Chirurgie de l’épilepsie ?

Chirurgie de l’épilepsie ?


La chirurgie ne s’adresse qu’à la fraction trés limitée des épilepsies qui ne sont pas contrôlées par le traitement médical. La notion de pharmacorésistance sera donc d’abord précisée.

Certaines interventions ont pour but d’éliminer les crises ou tout au moins d’en diminuer suffisemment le nombre pour obtenir un bénéfice conséquent, améliorer le confort de vie des patients et permettre la meilleure insertion socio-professionnelle possible. Ces interventions s’adressent à certaines formes d’épilepsies partielles.
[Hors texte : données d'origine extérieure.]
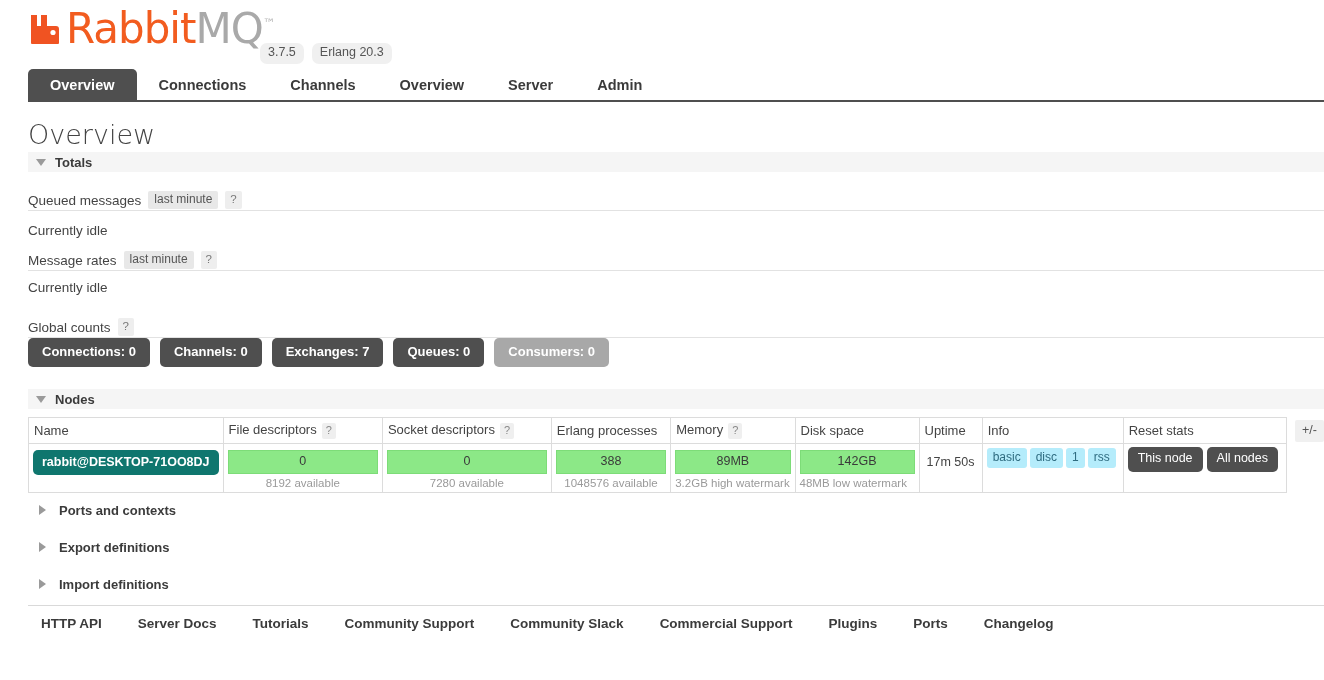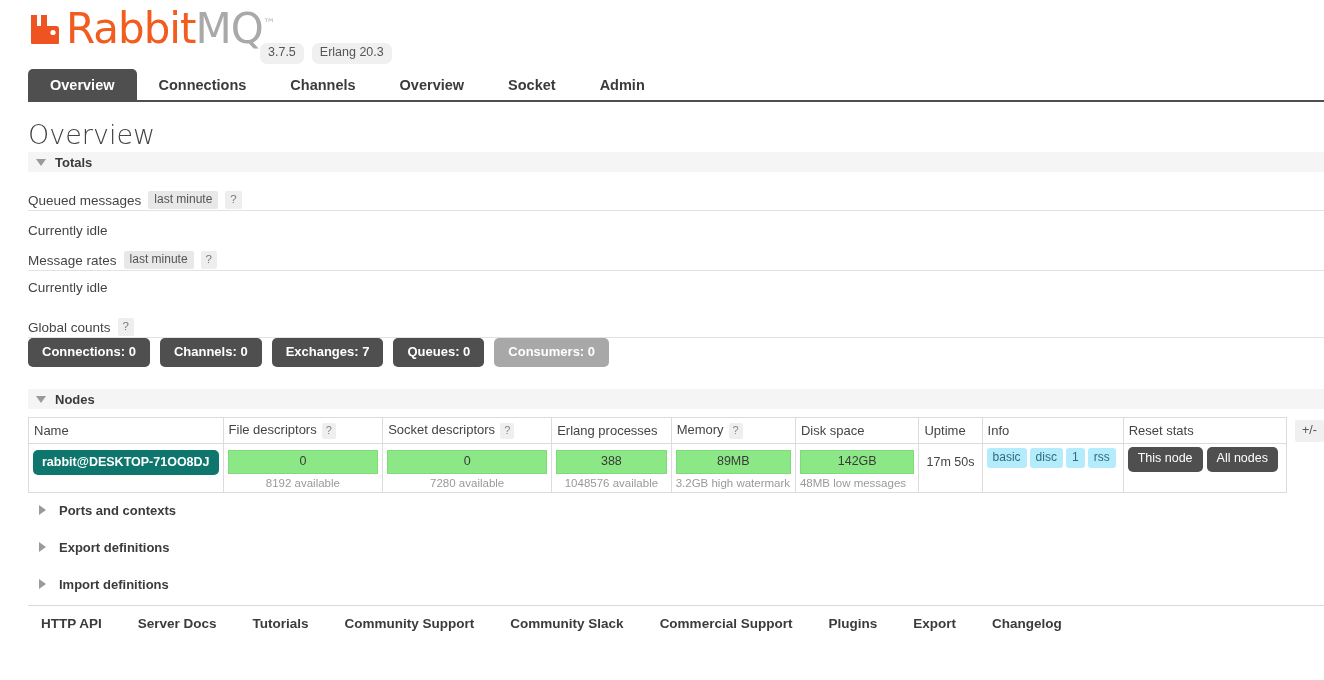"Socket" div.tab { text: Socket -> Server }
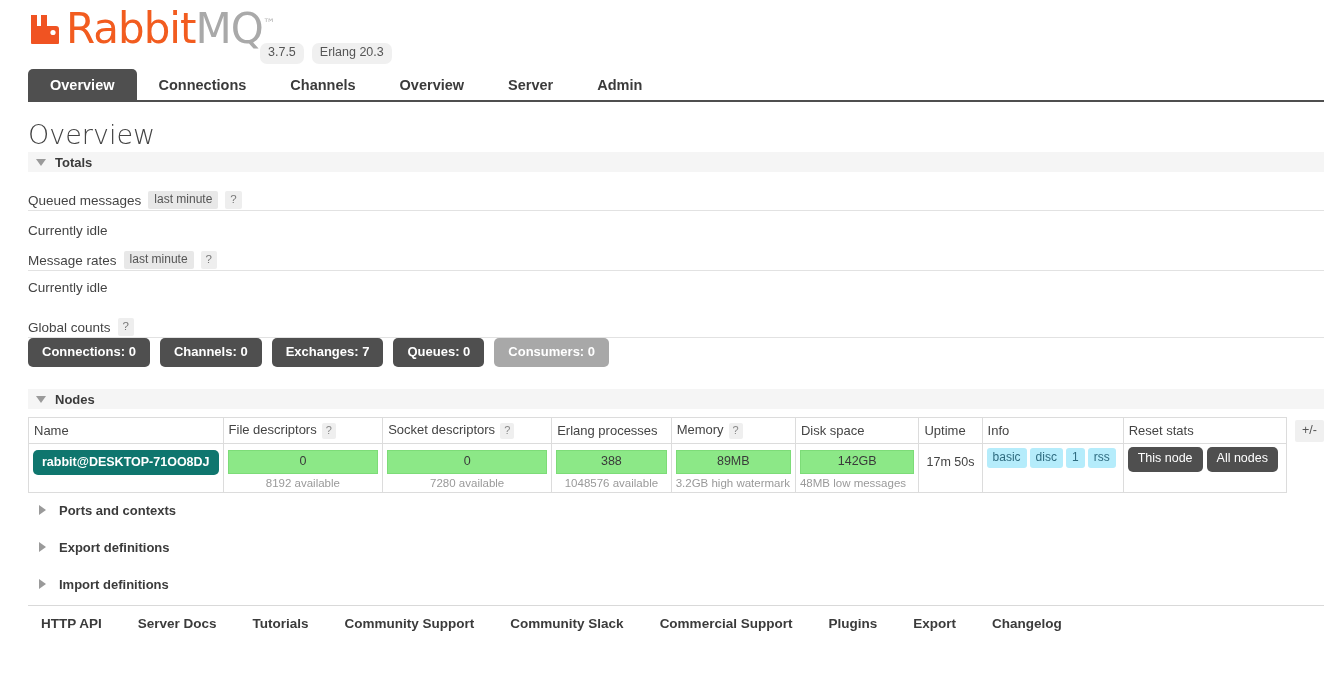"48MB low messages" div.sub { text: messages -> watermark }
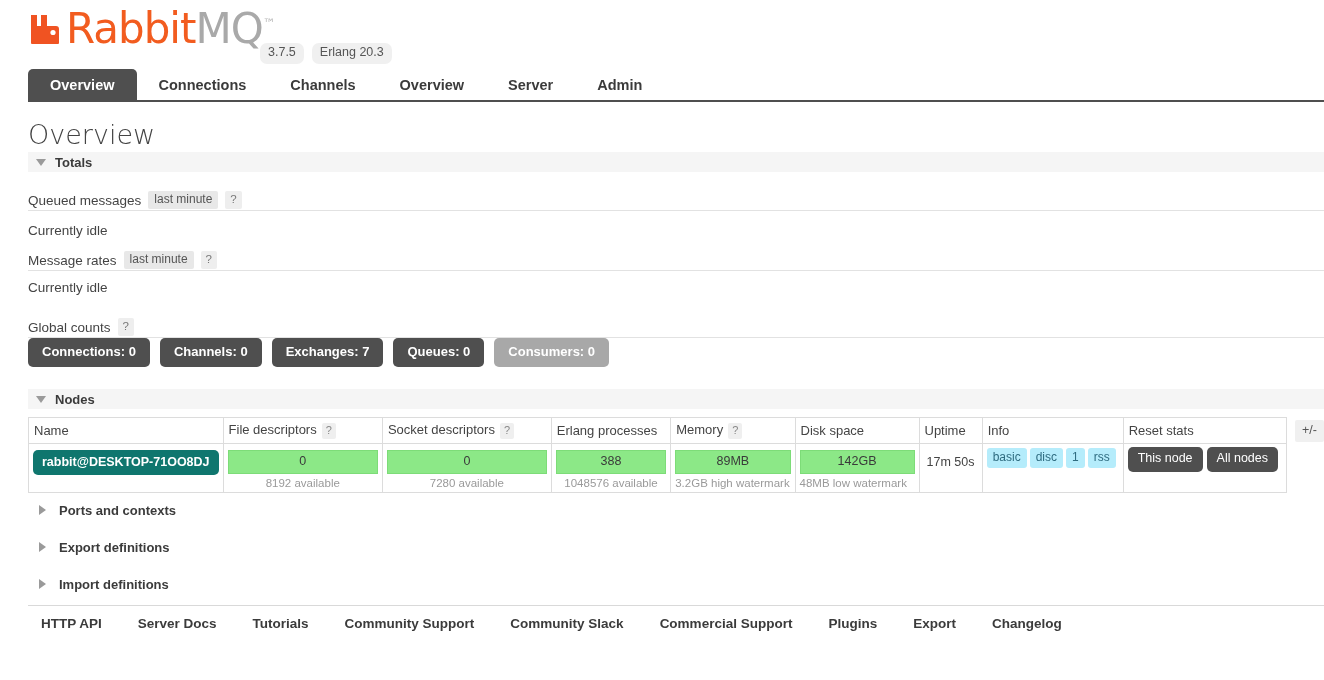"Export" a { text: Export -> Ports }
Une première modalité chirurgicale se limite à l’exérèse de la lésion responsable de l’épilepsie quand cette lésion est identifiée ("lésionectomie"). Mais le plus souvent l’ablation du foyer épileptique lui-même (cortectomie) est nécessaire. Il faut s’assurer que le foyer, défini comme étant la région du cortex cérébral responsable de l’élaboration des crises, est unique et son exérèse sans risque fonctionnel. 

Quand le foyer épileptique interesse un hémisphère lésé dans sa plus grande partie comme lors des hémiplégies cérébrales infantiles, il est parfois possible de proposer une hémisphèrectomie ou plus précisemment les nouvelles techniques qui permettent une exclusion fonctionnelle totale de l’hémisphère lésé. Quand le foyer épileptique intéresse une région corticale inaccessible à une résection car situé en région hautement fonctionnelle, la technique des "trans-sections sous-piales" a été proposée. Cependant les résultats ne sont pas encore suffisemment évalués.


D’autres interventions ont pour but de seulement diminuer l’expression clinique des crises pour les rendre fonctionnellement plus tolérables. Leur principe est basé sur la limitation de l’extension de la décharge épileptique en sectionnant les voies de propagation préférentielles.

 Ce sont surtout les callosotomies, partielles ou totales, qui tendent à empècher la bilatéralisation des décharges critiques par le corps calleux. Elles s’adressent surtout aux épilepsies d’origine bi-frontale mais ont été également proposées pour certaines formes d’épilepsies généralisées cryptogèniques ou symptomatiques telles que le syndrome de LENNOX-GASTAUT.

II - LES EPILEPSIES PHARMACORESISTANTES

Ne sont justiciables de la chirurgie que les épilepsies pharmacorésistantes. Mais avant de considérer une épilepsie comme réellement difficile à traiter plusieurs points doivent être préciser : 

- S’assurer que les crises persistantes sont bien d’ordre épileptique. En effet, les épileptiques non stabilisés présenteraient des crises psychogènes dans environ 15% des cas. Il est évident que ce type de crise ne peut pas être contrôlé par un traitement anti-épileptique.

 Le diagnostic du type de crise et l’évaluation de leur fréquence respective peut être trés difficile et nécessite un monitoring EEG-vidéo pour étudier de façon concommittante l’aspect clinique des crises et leur traduction électroencéphalographique. 

- Le diagnostic syndromique doit être bien posé et l’épilepsie correctement classée. Certains médicaments anti-épileptiques ayant une grande spécificité, un mauvais choix thérapeutique peut être responsable d’une pseudo-résistance. 

- Vérifier que les traitements qui ont échoués ont été pris correctement. Une mauvaise observance des prescriptions est courante dans l’épilepsie, comme dans d’autres maladies chroniques.

La pharmacorésistance commence quand un antiépileptique de première ligne, pris à la dose maximum tolérée et quelque soit le taux plasmatique, ne permet pas le contrôle des crises. En effet, certains patients supportent bien et bénéficient de doses de médicaments amenant des taux plasmatiques qui, chez d’autres, entraîneraient des signes de surdosage.

 L’adjonction d’un deuxième, voir d’un troisième antiépileptique de première ligne ne permet un meilleur contrôle que dans un petit nombre de cas supplémentaire. Il apparait que la proportion d’épilepsies réellement pharmacorésistante est évaluée à 25% mais toutes ne relèvent cependant pas d’un traitement chirurgical (ROUGIER, 1992).